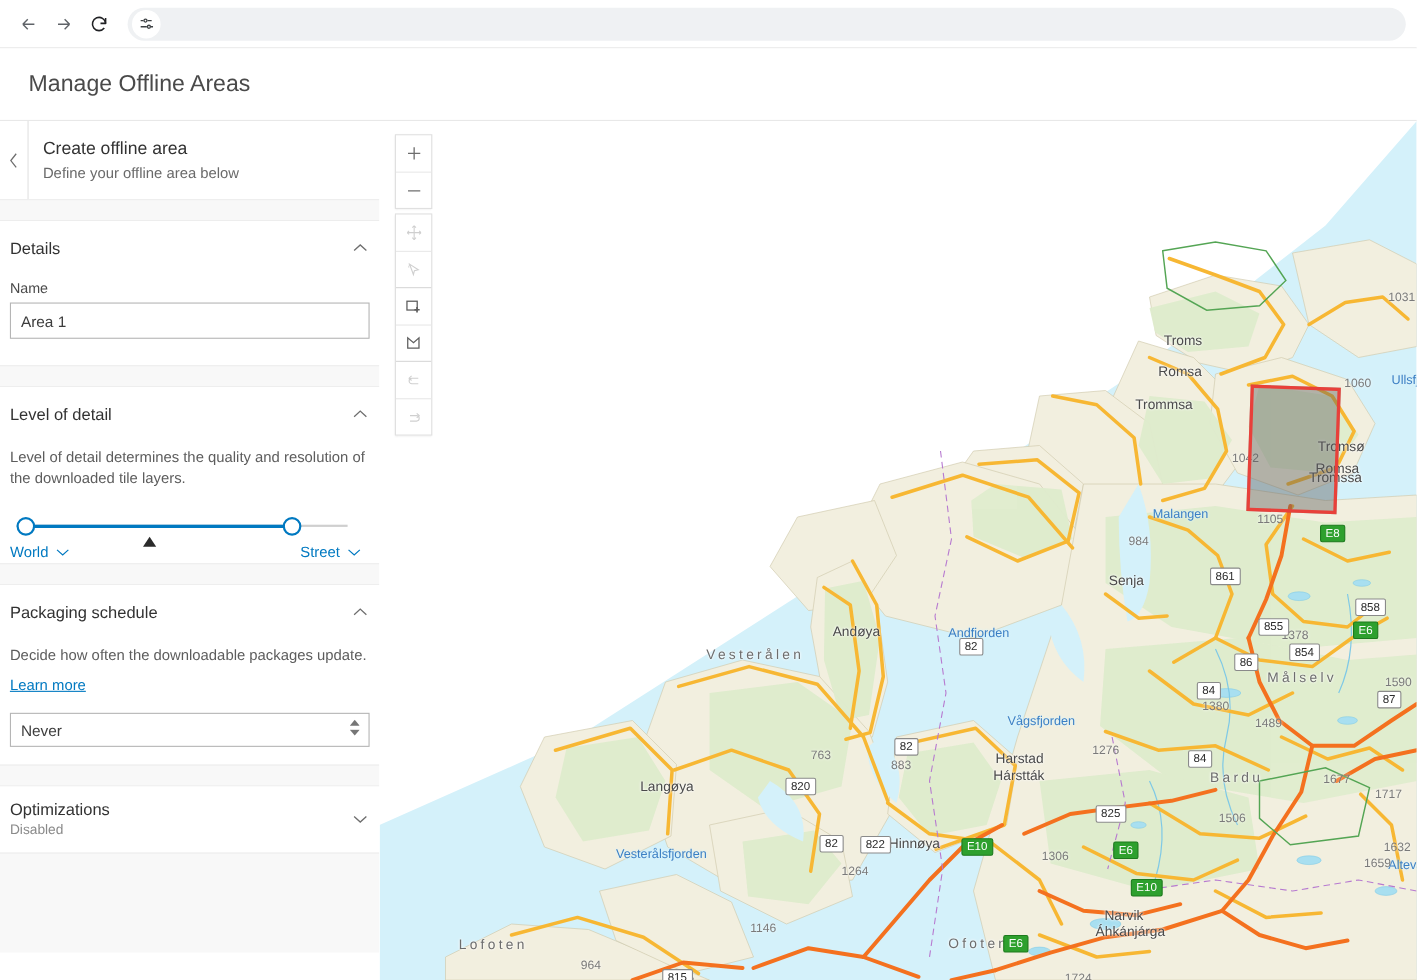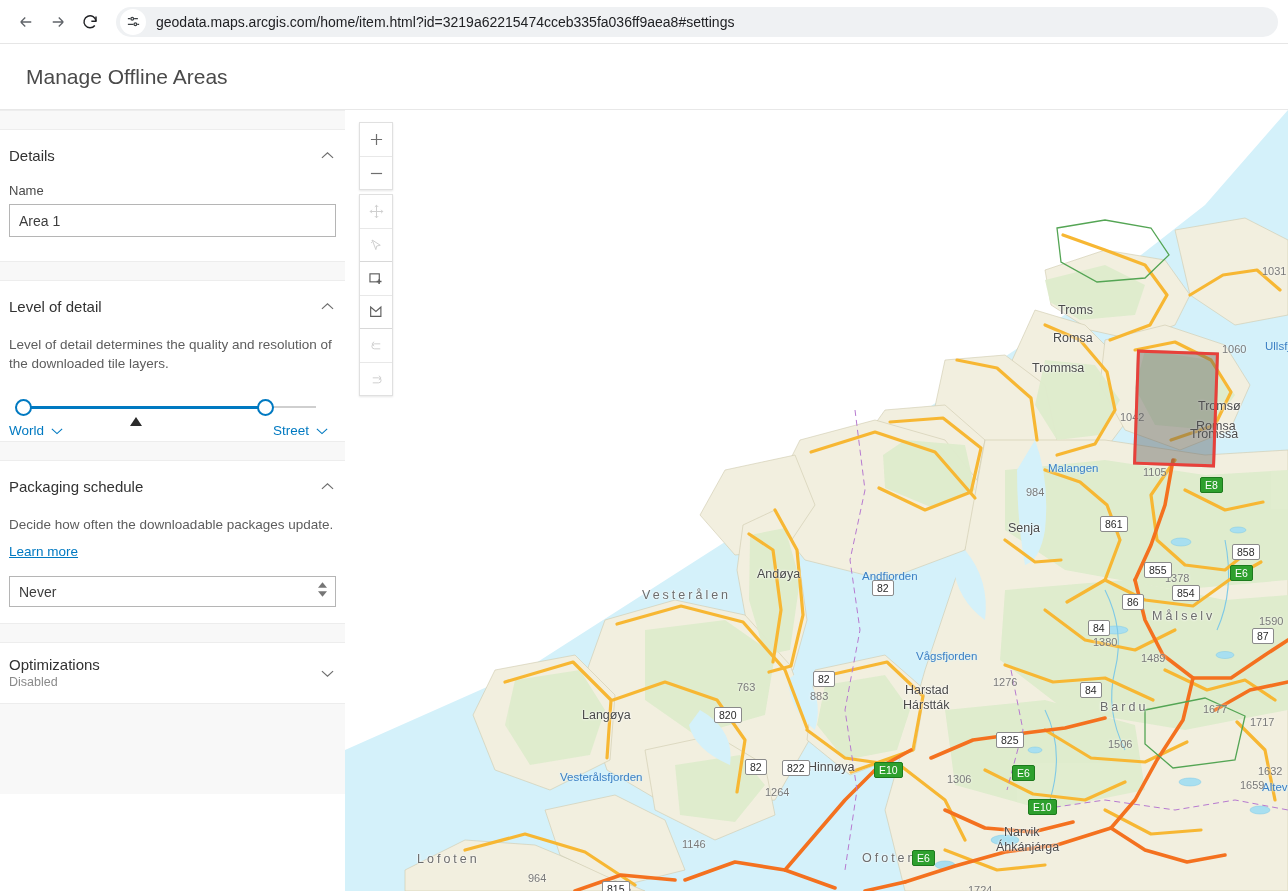--- a/index.html
+++ b/index.html
@@ -291,7 +291,6 @@
         <path d="M3 16.5h9M18 16.5h3"></path>
       </svg>
     </div>
-    <div id="url-text">geodata.maps.arcgis.com/home/item.html?id=3219a62215474cceb335fa036ff9aea8#settings</div>
   </div>
 </div>
 

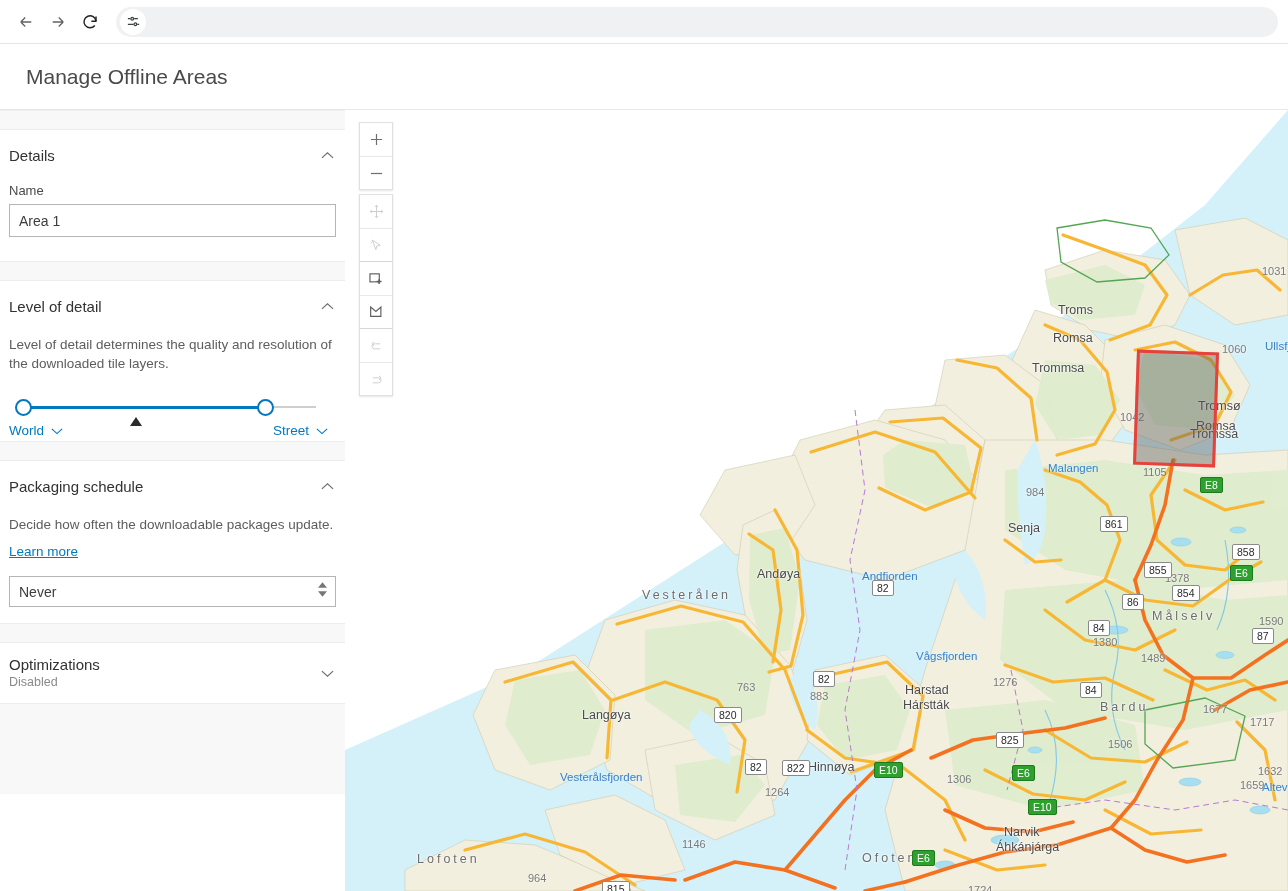--- a/index.html
+++ b/index.html
@@ -302,6 +302,17 @@
 
   <div id="side-panel">
 
+    <div id="panel-header">
+      <div id="collapse-btn">
+        <svg width="11" height="16" viewBox="0 0 12 18" fill="none" stroke="currentColor" stroke-width="1.3">
+          <path d="M8.5 2L3 9l5.5 7"></path>
+        </svg>
+      </div>
+      <div id="panel-header-text">
+        <div id="panel-title">Create offline area</div>
+        <div id="panel-subtitle">Define your offline area below</div>
+      </div>
+    </div>
 
     <div class="band"></div>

* * * *

_WHAT IS NEEDED_
Where does the word "offline" occur in the records? Return every line that holds it.

_RESPONSE TO THIS TASK_
+        <div id="panel-title">Create offline area</div>
+        <div id="panel-subtitle">Define your offline area below</div>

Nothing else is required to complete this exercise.